> [Problem requirements]: Set the pictures aside and return each record below precisely as written.

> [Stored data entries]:
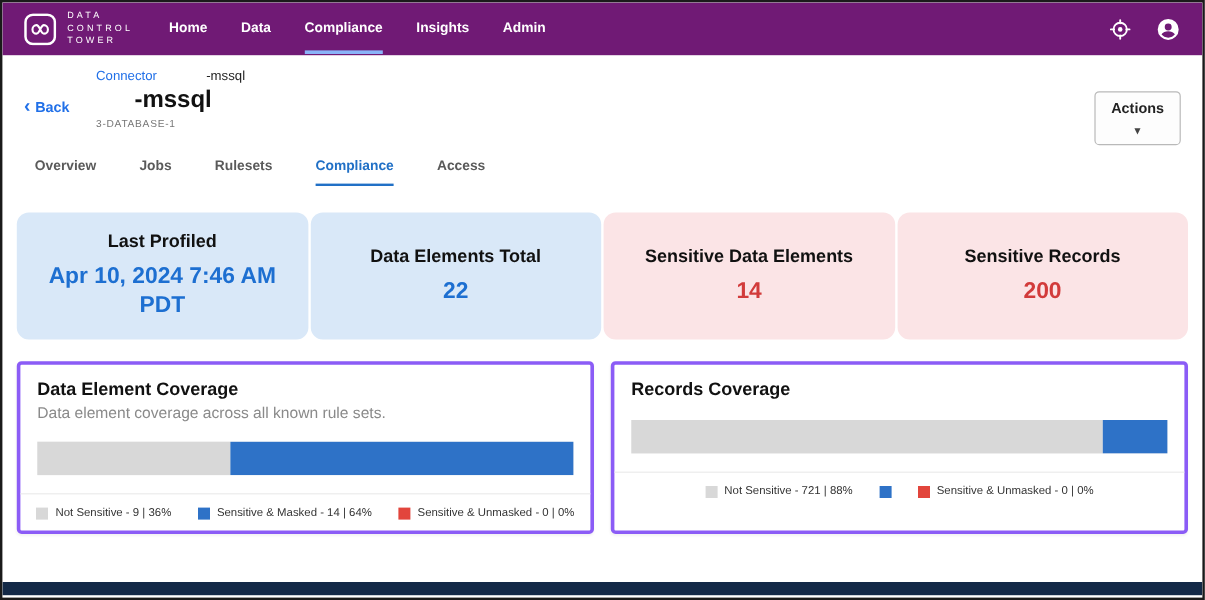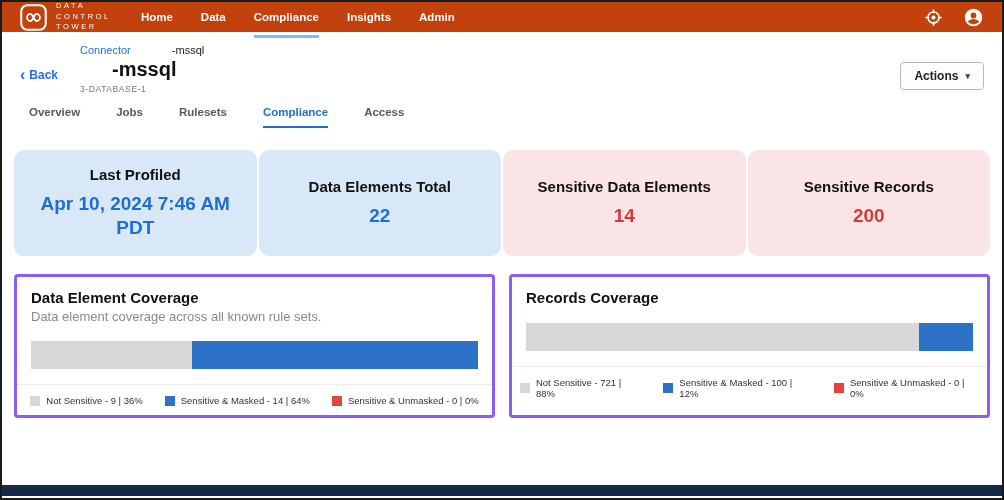--- a/index.html
+++ b/index.html
@@ -7,7 +7,7 @@
   .screen { position: relative; width: 1004px; height: 500px; border: 2px solid #1a1a1a; background: #fff; overflow: hidden; }
 
   
-  .topbar { height: 30px; background: #c2410c; display: flex; align-items: center; padding: 0 18px; color: #fff; }
+  .topbar { height: 44px; background: #701a75; display: flex; align-items: center; padding: 0 18px; color: #fff; }
   .brand { display: flex; align-items: center; gap: 9px; cursor: pointer; }
   .brand-text { font-size: 7.5px; letter-spacing: 2.6px; line-height: 1.45; font-weight: 500; color: #fff; }
   .topnav { display: flex; gap: 28px; margin-left: 30px; }

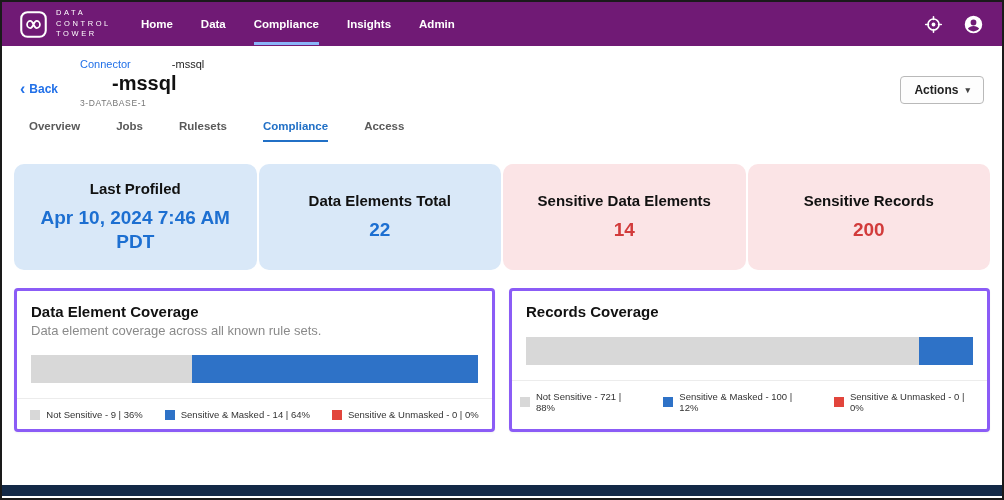--- a/index.html
+++ b/index.html
@@ -26,7 +26,7 @@
   .crumb .crumb-name { color: #222; margin-left: 38px; }
   .title-block h1 { font-size: 20px; font-weight: 700; color: #111; margin: 2px 0 3px 32px; }
   .subtitle { font-size: 8.5px; color: #767676; letter-spacing: 0.6px; }
-  .actions-btn { margin-left: auto; margin-top: 18px; display: inline-flex; align-items: center; gap: 7px; background: #fdfdfd; border: 1px solid #b9b9b9; border-radius: 4px; padding: 6px 13px; font-size: 12px; font-weight: 600; color: #222; font-family: inherit; cursor: pointer; }
+  .actions-btn { margin-left: auto; margin-top: 18px; display: inline-flex; align-items: center; gap: 7px; background: #fdfdfd; border: 1px solid #b9b9b9; border-radius: 4px; padding: 6px 13px; font-size: 12px; font-weight: 600; color: #222; font-family: inherit; cursor: pointer; flex-direction: column; }
   .actions-btn .caret { font-size: 9px; color: #444; }
 
   

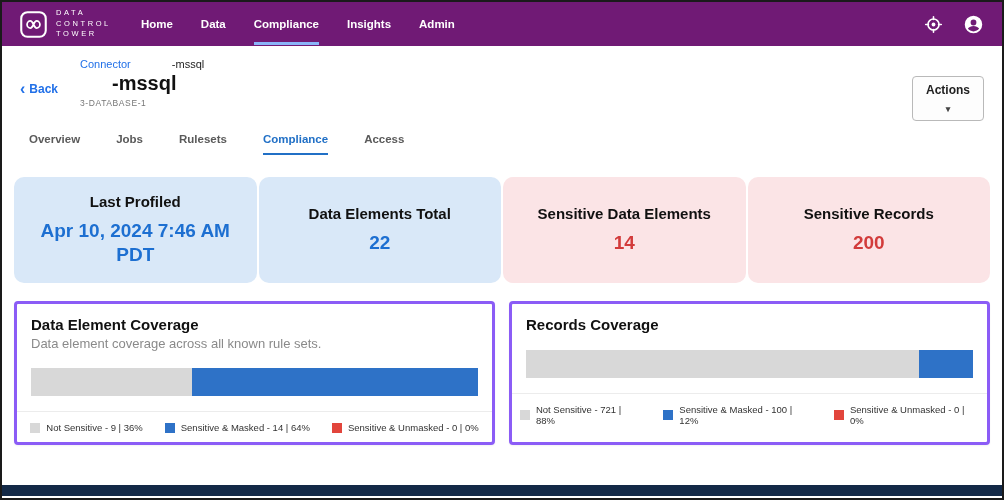--- a/index.html
+++ b/index.html
@@ -189,7 +189,6 @@
         </div>
         <div class="legend-item">
           <span class="sq" style="background-color: rgb(46, 114, 199);"></span>
-          <span>Sensitive &amp; Masked - 100 | 12%</span>
         </div>
         <div class="legend-item">
           <span class="sq" style="background-color: rgb(226, 69, 60);"></span>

> [Reply]:
--- a/index.html
+++ b/index.html
@@ -7,7 +7,7 @@
   .screen { position: relative; width: 1004px; height: 500px; border: 2px solid #1a1a1a; background: #fff; overflow: hidden; }
 
   
-  .topbar { height: 30px; background: #c2410c; display: flex; align-items: center; padding: 0 18px; color: #fff; }
+  .topbar { height: 44px; background: #701a75; display: flex; align-items: center; padding: 0 18px; color: #fff; }
   .brand { display: flex; align-items: center; gap: 9px; cursor: pointer; }
   .brand-text { font-size: 7.5px; letter-spacing: 2.6px; line-height: 1.45; font-weight: 500; color: #fff; }
   .topnav { display: flex; gap: 28px; margin-left: 30px; }

--- a/index.html
+++ b/index.html
@@ -26,7 +26,7 @@
   .crumb .crumb-name { color: #222; margin-left: 38px; }
   .title-block h1 { font-size: 20px; font-weight: 700; color: #111; margin: 2px 0 3px 32px; }
   .subtitle { font-size: 8.5px; color: #767676; letter-spacing: 0.6px; }
-  .actions-btn { margin-left: auto; margin-top: 18px; display: inline-flex; align-items: center; gap: 7px; background: #fdfdfd; border: 1px solid #b9b9b9; border-radius: 4px; padding: 6px 13px; font-size: 12px; font-weight: 600; color: #222; font-family: inherit; cursor: pointer; }
+  .actions-btn { margin-left: auto; margin-top: 18px; display: inline-flex; align-items: center; gap: 7px; background: #fdfdfd; border: 1px solid #b9b9b9; border-radius: 4px; padding: 6px 13px; font-size: 12px; font-weight: 600; color: #222; font-family: inherit; cursor: pointer; flex-direction: column; }
   .actions-btn .caret { font-size: 9px; color: #444; }
 
   

--- a/index.html
+++ b/index.html
@@ -189,7 +189,6 @@
         </div>
         <div class="legend-item">
           <span class="sq" style="background-color: rgb(46, 114, 199);"></span>
-          <span>Sensitive &amp; Masked - 100 | 12%</span>
         </div>
         <div class="legend-item">
           <span class="sq" style="background-color: rgb(226, 69, 60);"></span>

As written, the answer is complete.